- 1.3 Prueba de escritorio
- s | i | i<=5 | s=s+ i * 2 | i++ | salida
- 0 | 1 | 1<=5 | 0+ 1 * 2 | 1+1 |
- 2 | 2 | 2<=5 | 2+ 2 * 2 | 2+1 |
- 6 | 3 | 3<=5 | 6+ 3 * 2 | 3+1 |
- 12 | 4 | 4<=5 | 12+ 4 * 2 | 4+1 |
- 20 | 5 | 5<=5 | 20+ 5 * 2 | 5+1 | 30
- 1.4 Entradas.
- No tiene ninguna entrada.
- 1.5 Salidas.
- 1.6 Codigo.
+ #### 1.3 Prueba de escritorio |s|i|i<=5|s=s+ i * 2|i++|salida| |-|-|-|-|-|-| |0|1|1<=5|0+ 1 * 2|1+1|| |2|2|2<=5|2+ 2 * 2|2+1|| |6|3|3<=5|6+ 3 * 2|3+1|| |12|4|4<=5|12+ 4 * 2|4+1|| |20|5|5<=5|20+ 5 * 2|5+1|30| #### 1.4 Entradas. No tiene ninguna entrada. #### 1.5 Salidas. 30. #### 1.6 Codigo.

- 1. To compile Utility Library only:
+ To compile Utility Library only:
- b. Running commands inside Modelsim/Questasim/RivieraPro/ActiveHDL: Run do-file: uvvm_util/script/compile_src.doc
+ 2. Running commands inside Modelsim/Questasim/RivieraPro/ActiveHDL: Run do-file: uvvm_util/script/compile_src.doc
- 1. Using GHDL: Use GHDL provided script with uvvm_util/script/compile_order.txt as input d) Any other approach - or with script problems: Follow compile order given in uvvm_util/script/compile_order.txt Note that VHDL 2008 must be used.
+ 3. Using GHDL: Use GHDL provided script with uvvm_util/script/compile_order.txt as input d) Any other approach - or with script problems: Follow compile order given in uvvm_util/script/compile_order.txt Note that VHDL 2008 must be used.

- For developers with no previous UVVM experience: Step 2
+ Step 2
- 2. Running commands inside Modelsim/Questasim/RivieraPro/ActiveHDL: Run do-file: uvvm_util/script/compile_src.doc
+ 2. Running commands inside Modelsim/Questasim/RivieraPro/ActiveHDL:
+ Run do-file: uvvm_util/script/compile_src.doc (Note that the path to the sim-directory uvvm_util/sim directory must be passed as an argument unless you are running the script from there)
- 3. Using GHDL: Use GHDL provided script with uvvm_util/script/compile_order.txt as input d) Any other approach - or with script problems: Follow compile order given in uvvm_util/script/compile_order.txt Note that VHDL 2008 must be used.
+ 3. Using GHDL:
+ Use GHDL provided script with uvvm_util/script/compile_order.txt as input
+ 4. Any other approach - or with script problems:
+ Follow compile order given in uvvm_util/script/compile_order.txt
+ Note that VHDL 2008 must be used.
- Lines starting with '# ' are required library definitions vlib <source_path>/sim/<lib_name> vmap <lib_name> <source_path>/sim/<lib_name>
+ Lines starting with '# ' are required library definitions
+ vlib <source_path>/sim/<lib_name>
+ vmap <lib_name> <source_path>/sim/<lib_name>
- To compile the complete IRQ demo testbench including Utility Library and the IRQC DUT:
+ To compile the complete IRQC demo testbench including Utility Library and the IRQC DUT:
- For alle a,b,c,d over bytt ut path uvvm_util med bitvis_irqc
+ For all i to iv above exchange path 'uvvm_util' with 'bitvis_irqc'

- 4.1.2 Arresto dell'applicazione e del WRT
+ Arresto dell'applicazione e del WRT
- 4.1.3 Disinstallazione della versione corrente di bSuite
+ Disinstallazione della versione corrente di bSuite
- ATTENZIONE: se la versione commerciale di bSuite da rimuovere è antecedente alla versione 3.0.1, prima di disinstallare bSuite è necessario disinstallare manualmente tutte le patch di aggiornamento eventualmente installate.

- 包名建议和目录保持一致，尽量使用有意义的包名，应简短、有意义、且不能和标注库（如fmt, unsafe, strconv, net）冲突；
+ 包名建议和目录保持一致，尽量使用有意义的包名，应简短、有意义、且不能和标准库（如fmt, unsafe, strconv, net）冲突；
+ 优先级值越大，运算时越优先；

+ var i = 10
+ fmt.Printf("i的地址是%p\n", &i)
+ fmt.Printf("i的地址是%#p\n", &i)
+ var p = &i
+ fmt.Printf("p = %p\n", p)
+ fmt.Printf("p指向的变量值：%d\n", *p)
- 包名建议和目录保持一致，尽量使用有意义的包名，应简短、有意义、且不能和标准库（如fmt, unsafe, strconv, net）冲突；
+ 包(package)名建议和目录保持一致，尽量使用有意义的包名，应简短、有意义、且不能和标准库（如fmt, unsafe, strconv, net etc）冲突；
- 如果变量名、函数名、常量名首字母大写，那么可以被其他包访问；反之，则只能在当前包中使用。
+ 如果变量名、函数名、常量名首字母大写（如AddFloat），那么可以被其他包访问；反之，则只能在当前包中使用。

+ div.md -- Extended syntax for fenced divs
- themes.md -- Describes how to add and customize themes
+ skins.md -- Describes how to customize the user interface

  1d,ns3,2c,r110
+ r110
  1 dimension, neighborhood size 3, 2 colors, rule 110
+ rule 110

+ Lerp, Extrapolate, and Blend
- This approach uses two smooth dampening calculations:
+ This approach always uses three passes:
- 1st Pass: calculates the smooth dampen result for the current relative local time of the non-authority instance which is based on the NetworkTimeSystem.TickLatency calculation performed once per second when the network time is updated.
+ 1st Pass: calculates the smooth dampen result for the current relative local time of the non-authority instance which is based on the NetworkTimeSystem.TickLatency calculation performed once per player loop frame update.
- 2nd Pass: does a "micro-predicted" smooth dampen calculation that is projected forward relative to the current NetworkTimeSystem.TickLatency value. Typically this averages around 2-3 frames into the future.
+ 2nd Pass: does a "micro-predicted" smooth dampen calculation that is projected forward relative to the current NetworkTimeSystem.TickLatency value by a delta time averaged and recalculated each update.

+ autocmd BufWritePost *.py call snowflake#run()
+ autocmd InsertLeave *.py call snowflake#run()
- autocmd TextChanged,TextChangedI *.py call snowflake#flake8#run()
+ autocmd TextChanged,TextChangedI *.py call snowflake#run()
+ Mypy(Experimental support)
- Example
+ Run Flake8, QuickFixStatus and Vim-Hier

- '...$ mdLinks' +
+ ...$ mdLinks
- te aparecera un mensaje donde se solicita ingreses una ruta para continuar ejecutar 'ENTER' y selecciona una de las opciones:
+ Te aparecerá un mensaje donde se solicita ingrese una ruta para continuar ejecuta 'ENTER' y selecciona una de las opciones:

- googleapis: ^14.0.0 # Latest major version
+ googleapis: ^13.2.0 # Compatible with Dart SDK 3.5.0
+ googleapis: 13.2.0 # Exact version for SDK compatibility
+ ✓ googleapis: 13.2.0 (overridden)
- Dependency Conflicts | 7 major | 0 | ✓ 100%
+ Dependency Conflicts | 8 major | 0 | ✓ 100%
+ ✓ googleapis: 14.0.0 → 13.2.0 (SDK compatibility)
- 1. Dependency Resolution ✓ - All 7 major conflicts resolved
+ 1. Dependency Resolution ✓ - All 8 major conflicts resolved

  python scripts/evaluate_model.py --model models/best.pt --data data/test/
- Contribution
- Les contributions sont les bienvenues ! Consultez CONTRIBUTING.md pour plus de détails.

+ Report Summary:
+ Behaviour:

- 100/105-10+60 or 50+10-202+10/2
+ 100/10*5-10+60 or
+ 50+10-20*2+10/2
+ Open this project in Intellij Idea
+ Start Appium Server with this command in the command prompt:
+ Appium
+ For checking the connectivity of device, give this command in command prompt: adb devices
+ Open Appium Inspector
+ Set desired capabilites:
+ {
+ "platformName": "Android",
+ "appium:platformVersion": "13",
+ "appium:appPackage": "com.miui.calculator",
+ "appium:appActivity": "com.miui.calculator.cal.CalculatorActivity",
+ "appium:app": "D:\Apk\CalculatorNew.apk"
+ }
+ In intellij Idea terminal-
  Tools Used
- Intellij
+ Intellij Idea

### Instructions for the task
Counting only lines that contain "opciones", say how many there are in the material above, and add nothing.

### Response to this task
2